Angiotensin II (AII) is a growth factor that stimulates protein synthesis and induces cellular hypertrophy in aortic smooth muscle cells (SMC). This trophic effect is mediated by the AT1 subtype of AII receptors. However, very little is known about the cellular signaling pathways involved in this response. In the present study, we examined the role of protein tyrosine phosphorylation in the growth-promoting effects of AII on rat aortic SMC. The addition of AII to quiescent aortic SMC induced tyrosine phosphorylation of multiple substrates, as revealed by antiphosphotyrosine immunoblotting. This response was blocked by preincubation with the AT1-selective antagonist losartan. To explore the functional role of this signaling pathway, we performed experiments with two mechanistically distinct tyrosine kinase inhibitors. Treatment of quiescent aortic SMC with genistein and herbimycin A abolished the stimulatory effect of AII on overall protein tyrosine phosphorylation. Similarly, the two inhibitors prevented AII-induced tyrosine phosphorylation of the cytoskeletal protein paxillin. Under the same conditions, incubation with genistein or herbimycin A did not interfere with AII binding to the AT1 receptor and did not significantly affect AII-stimulated inositol-1,4,5-trisphosphate production and Ca2+ mobilization. In parallel to their selective action on tyrosine phosphorylation, both genistein and herbimycin A completely inhibited AII-stimulated protein synthesis in a dose-dependent manner. In contrast, the two inhibitors were much less potent in preventing the trophic effect of phorbol-12-myristate 13-acetate in these cells. We further demonstrate that genistein and herbimycin A did not prevent mitogen-activated protein kinase activation and c-fos gene induction, which is consistent with the notion that these downstream effectors do not link AII-induced tyrosine phosphorylation to protein synthesis. These results provide evidence that tyrosine phosphorylation has a critical role in cellular hypertrophy and is involved in AII action in vascular SMC.

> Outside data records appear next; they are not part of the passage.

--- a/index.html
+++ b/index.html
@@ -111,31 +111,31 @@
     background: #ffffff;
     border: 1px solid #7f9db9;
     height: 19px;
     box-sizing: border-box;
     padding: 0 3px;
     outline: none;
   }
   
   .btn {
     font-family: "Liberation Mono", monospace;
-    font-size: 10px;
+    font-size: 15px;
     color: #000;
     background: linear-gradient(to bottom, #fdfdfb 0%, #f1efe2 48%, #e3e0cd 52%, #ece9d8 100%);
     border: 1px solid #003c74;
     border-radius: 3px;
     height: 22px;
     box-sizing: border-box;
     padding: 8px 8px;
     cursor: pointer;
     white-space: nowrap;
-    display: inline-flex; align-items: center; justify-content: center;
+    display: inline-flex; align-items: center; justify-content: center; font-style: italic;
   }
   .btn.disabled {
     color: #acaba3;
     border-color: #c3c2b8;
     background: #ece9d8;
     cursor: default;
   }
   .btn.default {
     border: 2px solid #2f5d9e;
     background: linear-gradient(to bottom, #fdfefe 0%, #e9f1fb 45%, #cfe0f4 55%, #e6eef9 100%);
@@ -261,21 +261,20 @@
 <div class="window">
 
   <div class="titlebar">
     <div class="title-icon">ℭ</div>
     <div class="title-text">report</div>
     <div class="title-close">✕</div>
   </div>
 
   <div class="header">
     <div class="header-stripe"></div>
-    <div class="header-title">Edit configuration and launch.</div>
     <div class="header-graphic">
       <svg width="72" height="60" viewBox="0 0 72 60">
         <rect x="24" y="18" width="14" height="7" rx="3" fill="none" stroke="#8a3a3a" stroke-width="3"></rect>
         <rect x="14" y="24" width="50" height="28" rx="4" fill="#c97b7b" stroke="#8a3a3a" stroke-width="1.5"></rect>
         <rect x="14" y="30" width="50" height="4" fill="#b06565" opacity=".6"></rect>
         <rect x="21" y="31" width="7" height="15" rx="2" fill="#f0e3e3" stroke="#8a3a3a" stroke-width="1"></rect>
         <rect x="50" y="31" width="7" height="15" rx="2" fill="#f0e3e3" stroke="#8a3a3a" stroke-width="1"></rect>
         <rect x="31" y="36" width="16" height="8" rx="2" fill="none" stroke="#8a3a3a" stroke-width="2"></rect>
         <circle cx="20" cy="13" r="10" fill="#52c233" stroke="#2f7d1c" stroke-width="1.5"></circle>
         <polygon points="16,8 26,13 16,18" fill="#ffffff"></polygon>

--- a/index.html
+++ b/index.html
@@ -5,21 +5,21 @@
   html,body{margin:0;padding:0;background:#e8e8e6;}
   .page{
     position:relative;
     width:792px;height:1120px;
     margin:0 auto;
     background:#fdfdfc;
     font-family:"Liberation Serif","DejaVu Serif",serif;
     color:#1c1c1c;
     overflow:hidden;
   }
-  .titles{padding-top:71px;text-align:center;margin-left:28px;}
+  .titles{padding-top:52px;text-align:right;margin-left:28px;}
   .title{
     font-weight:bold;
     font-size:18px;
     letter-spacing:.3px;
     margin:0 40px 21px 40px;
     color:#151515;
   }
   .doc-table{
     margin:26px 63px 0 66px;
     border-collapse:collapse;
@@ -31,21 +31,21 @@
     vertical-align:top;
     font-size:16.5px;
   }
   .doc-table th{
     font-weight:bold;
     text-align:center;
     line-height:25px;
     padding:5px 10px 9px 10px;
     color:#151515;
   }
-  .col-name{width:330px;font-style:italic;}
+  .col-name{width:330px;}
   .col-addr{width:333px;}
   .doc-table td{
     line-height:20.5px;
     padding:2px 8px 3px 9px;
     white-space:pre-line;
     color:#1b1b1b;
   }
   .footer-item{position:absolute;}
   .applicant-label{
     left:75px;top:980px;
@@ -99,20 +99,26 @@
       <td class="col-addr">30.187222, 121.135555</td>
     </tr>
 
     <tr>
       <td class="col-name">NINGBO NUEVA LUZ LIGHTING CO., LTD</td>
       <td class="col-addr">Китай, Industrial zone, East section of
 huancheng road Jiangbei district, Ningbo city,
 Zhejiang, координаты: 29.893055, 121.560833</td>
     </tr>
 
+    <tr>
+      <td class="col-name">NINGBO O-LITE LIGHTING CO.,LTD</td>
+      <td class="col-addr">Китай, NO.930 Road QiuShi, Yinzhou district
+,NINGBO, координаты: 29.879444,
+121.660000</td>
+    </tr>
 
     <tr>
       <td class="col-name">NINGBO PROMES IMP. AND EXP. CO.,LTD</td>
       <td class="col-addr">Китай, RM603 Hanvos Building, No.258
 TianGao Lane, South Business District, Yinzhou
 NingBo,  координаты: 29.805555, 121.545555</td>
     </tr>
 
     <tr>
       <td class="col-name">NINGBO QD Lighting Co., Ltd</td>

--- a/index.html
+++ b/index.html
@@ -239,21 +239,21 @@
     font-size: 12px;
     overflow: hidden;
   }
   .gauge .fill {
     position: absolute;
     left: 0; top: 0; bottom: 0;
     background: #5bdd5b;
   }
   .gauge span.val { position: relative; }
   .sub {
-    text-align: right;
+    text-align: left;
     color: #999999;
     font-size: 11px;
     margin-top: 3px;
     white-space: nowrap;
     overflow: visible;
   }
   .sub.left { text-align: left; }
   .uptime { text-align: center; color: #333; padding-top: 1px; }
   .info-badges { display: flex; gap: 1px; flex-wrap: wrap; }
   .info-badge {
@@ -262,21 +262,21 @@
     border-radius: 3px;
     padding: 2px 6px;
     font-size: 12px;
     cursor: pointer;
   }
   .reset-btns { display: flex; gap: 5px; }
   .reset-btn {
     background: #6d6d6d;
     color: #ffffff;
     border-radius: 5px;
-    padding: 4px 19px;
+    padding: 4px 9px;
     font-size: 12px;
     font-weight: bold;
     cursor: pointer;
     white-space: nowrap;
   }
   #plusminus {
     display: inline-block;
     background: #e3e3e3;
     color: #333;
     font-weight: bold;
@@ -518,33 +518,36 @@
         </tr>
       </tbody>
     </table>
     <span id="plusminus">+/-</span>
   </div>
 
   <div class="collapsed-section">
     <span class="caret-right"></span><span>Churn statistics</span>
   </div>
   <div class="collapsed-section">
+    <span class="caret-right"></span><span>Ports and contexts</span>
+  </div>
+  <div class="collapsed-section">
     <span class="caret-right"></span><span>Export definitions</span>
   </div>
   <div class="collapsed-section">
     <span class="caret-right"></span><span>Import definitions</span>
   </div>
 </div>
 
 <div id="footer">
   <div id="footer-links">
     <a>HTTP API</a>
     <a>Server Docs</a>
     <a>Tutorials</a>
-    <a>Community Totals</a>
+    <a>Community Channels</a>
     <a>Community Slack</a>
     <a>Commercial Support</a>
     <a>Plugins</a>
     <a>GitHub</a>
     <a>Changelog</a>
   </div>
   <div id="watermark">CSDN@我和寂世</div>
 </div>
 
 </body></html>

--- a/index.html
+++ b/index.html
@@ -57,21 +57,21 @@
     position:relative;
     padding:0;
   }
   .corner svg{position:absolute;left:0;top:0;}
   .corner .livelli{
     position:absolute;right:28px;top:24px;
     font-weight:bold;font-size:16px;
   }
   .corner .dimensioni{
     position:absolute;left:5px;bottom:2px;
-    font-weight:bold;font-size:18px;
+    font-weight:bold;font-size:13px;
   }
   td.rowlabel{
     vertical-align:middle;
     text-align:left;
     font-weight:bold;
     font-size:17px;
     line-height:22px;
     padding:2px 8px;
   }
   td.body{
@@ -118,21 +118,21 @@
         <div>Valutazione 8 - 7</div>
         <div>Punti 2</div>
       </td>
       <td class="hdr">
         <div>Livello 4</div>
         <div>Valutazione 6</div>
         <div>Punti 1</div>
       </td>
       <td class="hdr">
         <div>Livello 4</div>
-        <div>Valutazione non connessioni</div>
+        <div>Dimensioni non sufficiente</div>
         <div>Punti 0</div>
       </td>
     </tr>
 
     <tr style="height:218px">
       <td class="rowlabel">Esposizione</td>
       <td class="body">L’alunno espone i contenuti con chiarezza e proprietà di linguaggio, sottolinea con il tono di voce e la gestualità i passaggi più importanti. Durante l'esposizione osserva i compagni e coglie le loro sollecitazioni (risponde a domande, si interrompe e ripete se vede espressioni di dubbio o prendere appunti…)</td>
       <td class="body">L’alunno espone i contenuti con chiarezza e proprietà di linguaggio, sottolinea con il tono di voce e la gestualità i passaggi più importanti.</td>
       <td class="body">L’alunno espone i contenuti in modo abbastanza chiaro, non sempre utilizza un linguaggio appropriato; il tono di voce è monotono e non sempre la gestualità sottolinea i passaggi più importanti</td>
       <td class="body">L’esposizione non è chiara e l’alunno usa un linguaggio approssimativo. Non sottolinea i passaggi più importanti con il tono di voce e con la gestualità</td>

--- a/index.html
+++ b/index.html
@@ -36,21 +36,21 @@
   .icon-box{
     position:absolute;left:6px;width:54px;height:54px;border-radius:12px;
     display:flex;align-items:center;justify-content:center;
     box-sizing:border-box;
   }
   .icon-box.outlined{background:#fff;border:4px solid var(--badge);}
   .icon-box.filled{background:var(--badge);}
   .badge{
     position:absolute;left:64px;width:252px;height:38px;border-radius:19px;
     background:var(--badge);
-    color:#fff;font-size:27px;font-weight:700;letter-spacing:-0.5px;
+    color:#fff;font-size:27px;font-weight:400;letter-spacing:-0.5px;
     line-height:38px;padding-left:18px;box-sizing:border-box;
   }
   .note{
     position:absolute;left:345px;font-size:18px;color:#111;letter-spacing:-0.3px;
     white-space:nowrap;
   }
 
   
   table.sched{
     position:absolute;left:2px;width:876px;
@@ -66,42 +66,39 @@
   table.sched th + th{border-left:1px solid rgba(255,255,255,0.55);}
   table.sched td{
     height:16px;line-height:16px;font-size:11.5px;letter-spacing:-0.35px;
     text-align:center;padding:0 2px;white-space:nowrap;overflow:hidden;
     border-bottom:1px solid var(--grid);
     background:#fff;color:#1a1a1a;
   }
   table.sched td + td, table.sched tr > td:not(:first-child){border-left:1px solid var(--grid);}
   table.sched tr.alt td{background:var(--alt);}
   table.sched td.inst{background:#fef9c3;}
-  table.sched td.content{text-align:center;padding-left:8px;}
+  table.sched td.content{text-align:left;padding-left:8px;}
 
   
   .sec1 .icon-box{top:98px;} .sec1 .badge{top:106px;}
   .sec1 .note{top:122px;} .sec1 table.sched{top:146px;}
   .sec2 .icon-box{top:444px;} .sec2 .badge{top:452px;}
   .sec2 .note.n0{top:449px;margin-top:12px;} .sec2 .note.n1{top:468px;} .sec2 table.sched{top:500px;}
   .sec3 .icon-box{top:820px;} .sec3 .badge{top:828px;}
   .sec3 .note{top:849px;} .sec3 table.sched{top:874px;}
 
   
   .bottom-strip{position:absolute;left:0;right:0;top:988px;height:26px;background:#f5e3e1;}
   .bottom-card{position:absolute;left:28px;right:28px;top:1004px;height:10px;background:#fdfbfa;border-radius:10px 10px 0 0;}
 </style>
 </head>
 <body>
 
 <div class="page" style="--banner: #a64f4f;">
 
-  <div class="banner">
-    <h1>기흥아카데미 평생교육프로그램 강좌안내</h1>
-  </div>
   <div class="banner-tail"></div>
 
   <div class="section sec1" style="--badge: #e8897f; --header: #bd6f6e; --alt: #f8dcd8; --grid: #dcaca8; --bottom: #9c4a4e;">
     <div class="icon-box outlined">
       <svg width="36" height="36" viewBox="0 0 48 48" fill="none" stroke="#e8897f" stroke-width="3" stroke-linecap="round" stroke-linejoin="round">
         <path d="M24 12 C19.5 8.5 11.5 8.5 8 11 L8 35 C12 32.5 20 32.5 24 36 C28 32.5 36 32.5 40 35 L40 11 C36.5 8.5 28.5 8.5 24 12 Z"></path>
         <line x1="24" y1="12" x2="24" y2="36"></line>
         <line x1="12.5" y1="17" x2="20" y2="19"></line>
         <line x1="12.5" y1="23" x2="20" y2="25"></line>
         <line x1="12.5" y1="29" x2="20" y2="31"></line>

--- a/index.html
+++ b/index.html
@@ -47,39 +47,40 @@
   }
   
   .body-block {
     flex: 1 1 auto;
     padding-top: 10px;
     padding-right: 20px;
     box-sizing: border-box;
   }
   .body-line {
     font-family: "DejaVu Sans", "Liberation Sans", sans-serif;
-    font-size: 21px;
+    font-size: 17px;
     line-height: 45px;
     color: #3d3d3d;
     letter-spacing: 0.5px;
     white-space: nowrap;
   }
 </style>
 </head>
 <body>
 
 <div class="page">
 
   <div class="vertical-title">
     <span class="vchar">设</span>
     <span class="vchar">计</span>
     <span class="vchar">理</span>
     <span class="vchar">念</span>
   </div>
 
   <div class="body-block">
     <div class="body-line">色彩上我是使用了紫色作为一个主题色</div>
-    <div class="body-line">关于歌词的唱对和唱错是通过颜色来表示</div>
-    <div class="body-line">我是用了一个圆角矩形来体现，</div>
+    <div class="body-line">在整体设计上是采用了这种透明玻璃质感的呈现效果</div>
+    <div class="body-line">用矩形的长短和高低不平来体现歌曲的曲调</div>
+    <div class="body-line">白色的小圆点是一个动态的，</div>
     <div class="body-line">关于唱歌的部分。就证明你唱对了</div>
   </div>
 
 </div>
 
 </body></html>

Role of p70 S6 protein kinase in angiotensin II-induced protein synthesis in vascular smooth muscle cells.

Angiotensin II (AII) is a growth factor which induces cellular hypertrophy in cultured vascular smooth muscle cells (SMC). To understand the molecular basis of this action, we have examined the role of the 70-kDa S6 kinases (p70S6K) in the hypertrophic response to AII in aortic SMC. AII potently stimulated the phosphotransferase activity of p70S6K, which reached a maximal value at 15 min and persisted for at least 4 h. This response was completely abolished when the cells were incubated in the presence of the AT1-selective receptor antagonist losartan. The enzymatic activation of p70S6K was associated with increased phosphorylation of the enzyme on serine and threonine residues. The immunosuppressant drug rapamycin was found to selectively inhibit the activation of p70S6K by AII, but not the activation of mitogen-activated protein kinase or the induction of c-fos mRNA expression. Treatment of aortic SMC with rapamycin also potently inhibited AII-stimulated protein synthesis with a half-maximal concentration similar to that required for inhibition of p70S6K. These results provide strong evidence that p70S6K plays a critical role in the signaling pathways by which AII induces hypertrophy of vascular SMC.